An increasing number of brands have made a commitment to more ethical fashion practices. In the past decade many – including Stella McCartney, Gucci, Versace, Prada, Diane Von Furstenberg, Chanel and Burberry – have gone fur-free.
One of the main issues plaguing the fur industry is mislabelling and poor traceability.
To improve the situation, the International Fur Federation (IFF) – a global fur trade body with 56 member associations in over 40 countries – unveiled Furmark, a global certification and traceability system that it says guarantees animal welfare and environmental standards.

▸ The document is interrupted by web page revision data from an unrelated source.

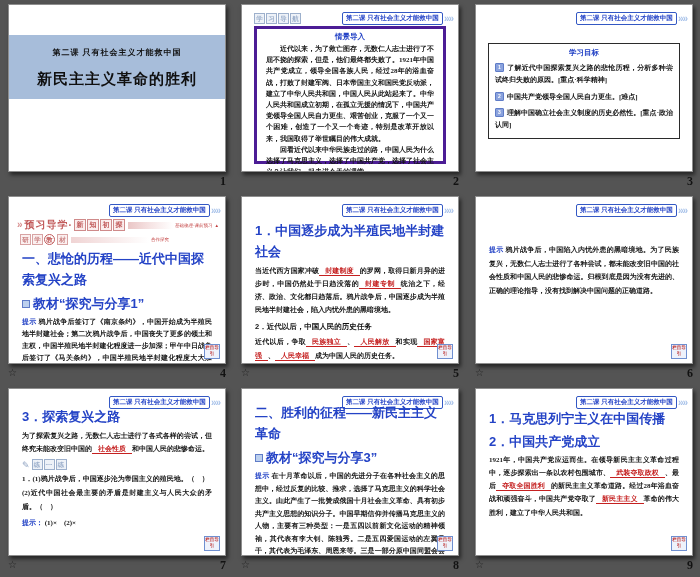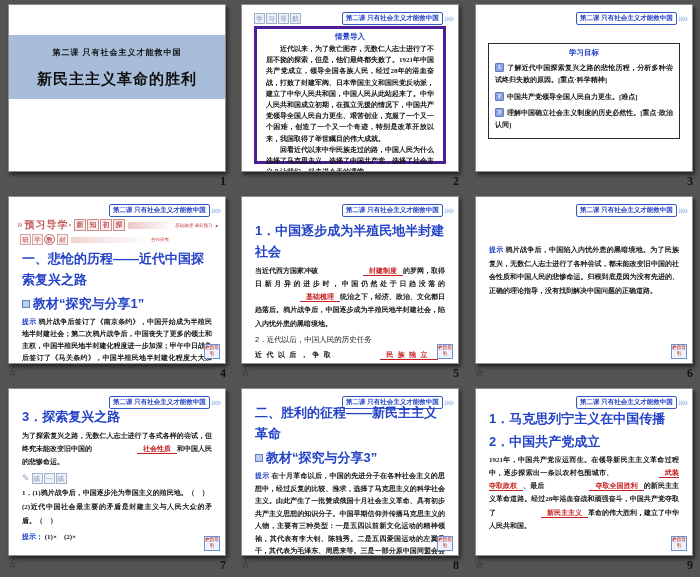"封建制度" .blank { margin-left: 45px -> none }
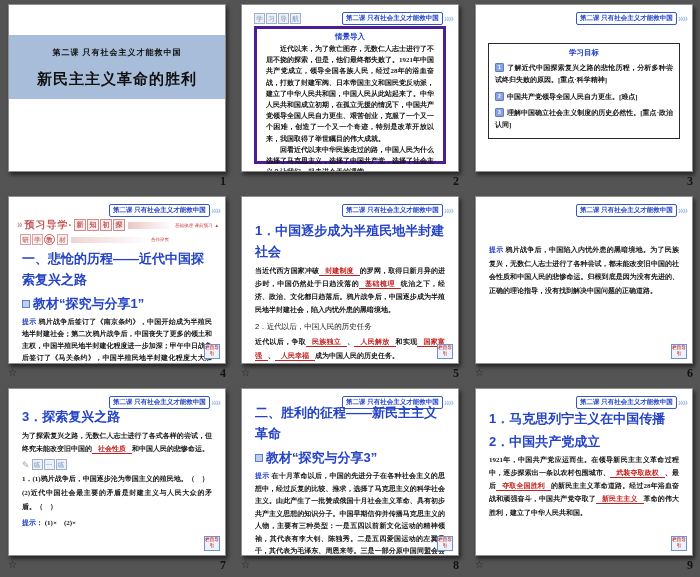"基础梳理" span.blank { text: 基础梳理 -> 封建专制 }
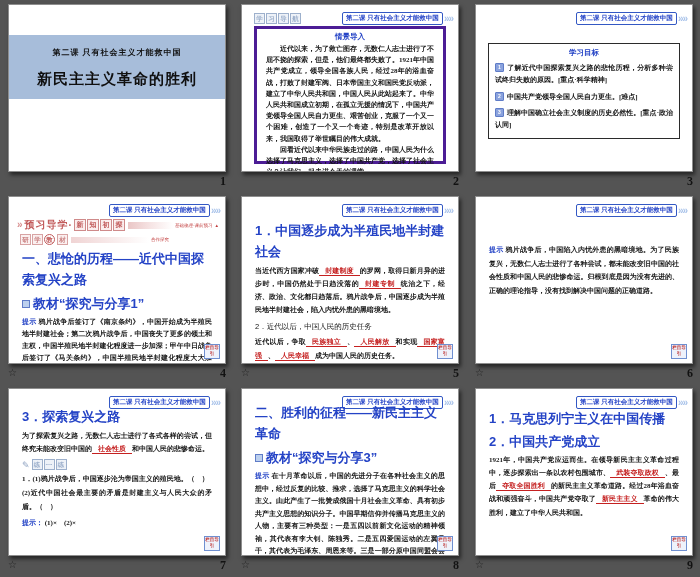"2．近代以后，中国人民的历史任务" .h-black { font-weight: normal -> bold }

The IFF, which received input from the LVMH Group (the world’s largest luxury-goods conglomerate), and key brands – said the QR-coded tags are a “game changer”.

“Our centuries-old trade is undergoing its most significant transformation to date; traceable, sustainable products represent the real alternative to ‘fast fashion’,” IFF chief executive Mark Oaten says.
“This is a game changer: if people had doubts about buying or wearing natural fur, then they have been answered with Furmark.”
Desai isn’t convinced. She says sustainable fur is a concept that seems contradictory, and one many young modern shoppers would struggle to accept. Faux fur, however, is not necessarily the answer, as it’s often made from non-biodegradable fibres that take decades to break down and end up in landfills.

While the fur industry has come under increasing scrutiny, Chim says she has concerns about the leather industry, and the widespread misconception that leather is a by-product of the meat industry.
“All animal skins need to go through a treatment called tanning to turn [them] into leather,” says Chim. This treatment alters the protein structure of animal skins, making them more durable and less susceptible to decomposition.
“The process involves heavy toxic chemicals and large quantities of water, and generates large amounts of chemical waste, polluting the air, soil, rivers and groundwater, which affect local human and animal populations,” she says.